-
JAA
So turns out that some files aren't downloadable from FOIAonline:
-
JAA
> Message The request was rejected because the URL contained a potentially malicious String "%3B"
-
JAA
The filename contains a semicolon...
-
JAA
No, replacing %3B with a literal semicolon doesn't work either, nor does double-encoding it.
-
JAA
This appears to be the problem for many of the items that failed.
-
project10
rogue WAF strikes again
-
fireonlive
………….
-
fireonlive
fucking christ
-
appledash
lmao
-
JAA
Oh, it's even stupider than I thought.
-
JAA
So those document download links contain the filename, presumably for the Content-Disposition header.
-
JAA
But you can just change it (as long as you still send the right Referer etc.).
-
JAA
Guess I'll add detection for this org.springframework.security.web.firewall.StrictHttpFirewall.rejectedBlacklistedUrls thing and just replace the filename with something generic for those.
-
JAA
The bruteforcing still didn't happen, by the way.

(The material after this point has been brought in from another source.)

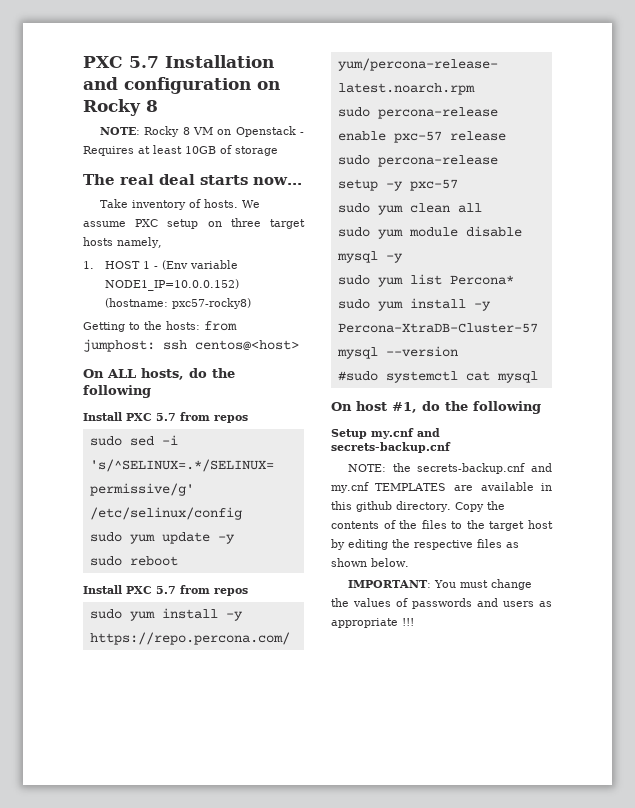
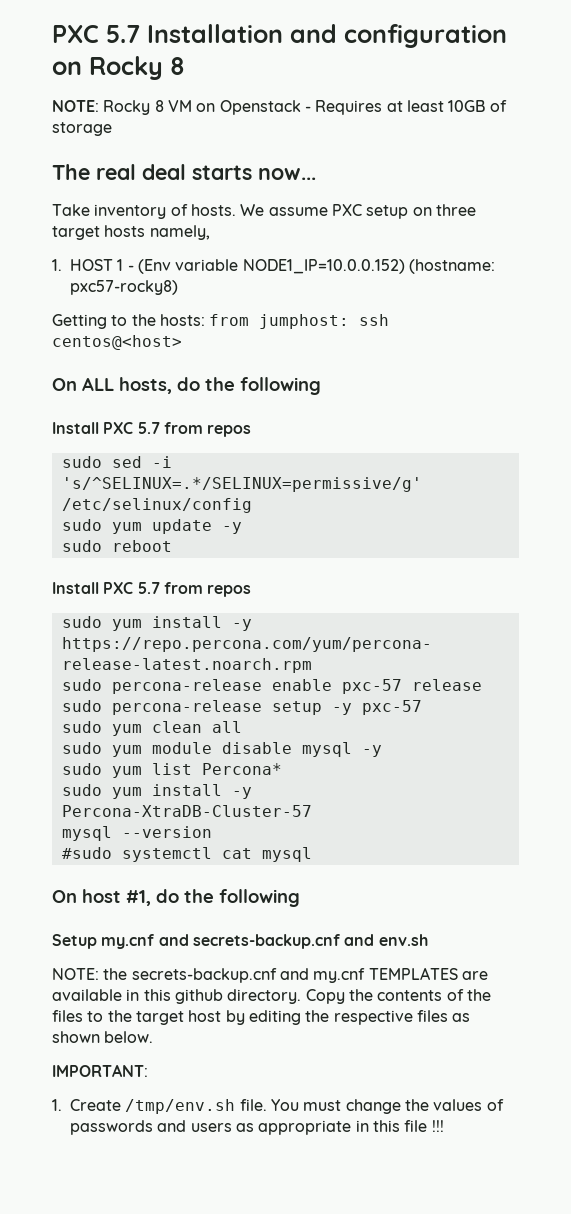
- Setup my.cnf and secrets-backup.cnf
+ Setup my.cnf and secrets-backup.cnf and env.sh
- IMPORTANT: You must change the values of passwords and users as appropriate !!!
+ IMPORTANT:
+ 1. Create /tmp/env.sh file. You must change the values of passwords and users as appropriate in this file !!!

Machine was busy with the known existing requests and uploading.
-
JAA
Since I need to retry these items yet again, not sure if it will happen I'm afraid.
-
JAA
I did briefly sample some of the 'missing' IDs, and those all seemed to fail (i.e. 403 on the API), so hopefully there isn't much missing.
-
JAA
I'll also skip over files that can't be downloaded. Until now, it would fail the entire item (= request).
-
JAA
I also bumped the timeout since some API requests and some large file downloads ran into that.
-
JAA
This is probably as good as it'll get.
-
JAA
Oops, I played with a bruteforce sample and got myself banned it seems. Let's hope it doesn't last long.
-
JAA
Actually, can't connect from elsewhere either. Uh oh...
-
JAA
Ok, it's back.
-
JAA
Needless to say that bruteforcing won't work if that's what happens.
-
JAA
But also, not a single hit on that sample.
-
pabs
-
Peroniko
While I love Letterboxd, it is ultimately a reskin of TMDB data with a few social media features. I would love it if they implemented better guidelines about what is a review and what is a comment. There is too many one liners on any decently popular film
-
Peroniko
Still better than Goodreads though. Amazon ruined that site
-
FavoritoHJS
fyi it appears discord is changing how cdn links work, this is likely to break the other half of the uploads that didn't get lit ablaze by dropbox dropping the box or imgur failing to image...
-
FavoritoHJS
considering how much important knowledge is in non-crawled, almost certainly non-backed-up guilds there, i wonder if a proper project would be worthwhile...
-
Sanqui
#discard
-
JAA
Turns out that there are entries on FOIAonline which can't be found by the search (at least with how I used it), but they aren't in my bruteforce list either. Two examples:
foiaonline.gov/foiaonline/action/pu…er=DOI-FWS-2023-003849&type=Request foiaonline.gov/foiaonline/action/pu…Number=DOJ-2020-000763&type=Request
-
JAA
Probably not much that can be done about that. :-/
-
JAA
They don't even show up when you specifically search for those tracking numbers.
-
FavoritoHJS
about the discord cdn shenanigans... it appears it means all cdn links to discord will break outside of discord...
-
FavoritoHJS
and i have seen many MANY cases of a discord cdn link being used for a download that ought to be persistent...
-
JAA
And this is still not the channel to discuss it.
-
imer
-> #discard
-
h2ibot
JustAnotherArchivist edited FOIAonline (+2477, Document site quirks):
wiki.archiveteam.org/?diff=50912&oldid=50898
-
JAA
Something broke at FOIAonline about 15 minutes ago. Getting a lot more errors now.
-
JAA
FOIAonline is offline now, happened sometime in the past hour or so.
-
JAA
I was hoping it'd last a bit longer since they said that today would be the last day of access and it'd be inaccessible tomorrow, but oh well.
-
JAA
I got the vast majority of discoverable content, I think.
-
fireonlive
🪦 rip
-
fireonlive
thanks JAA
-
h2ibot
JustAnotherArchivist edited FOIAonline (-44, It's dead, Jim.):
wiki.archiveteam.org/?diff=50913&oldid=50912
-
thuban
good work, JAA!
-
fireonlive
for sure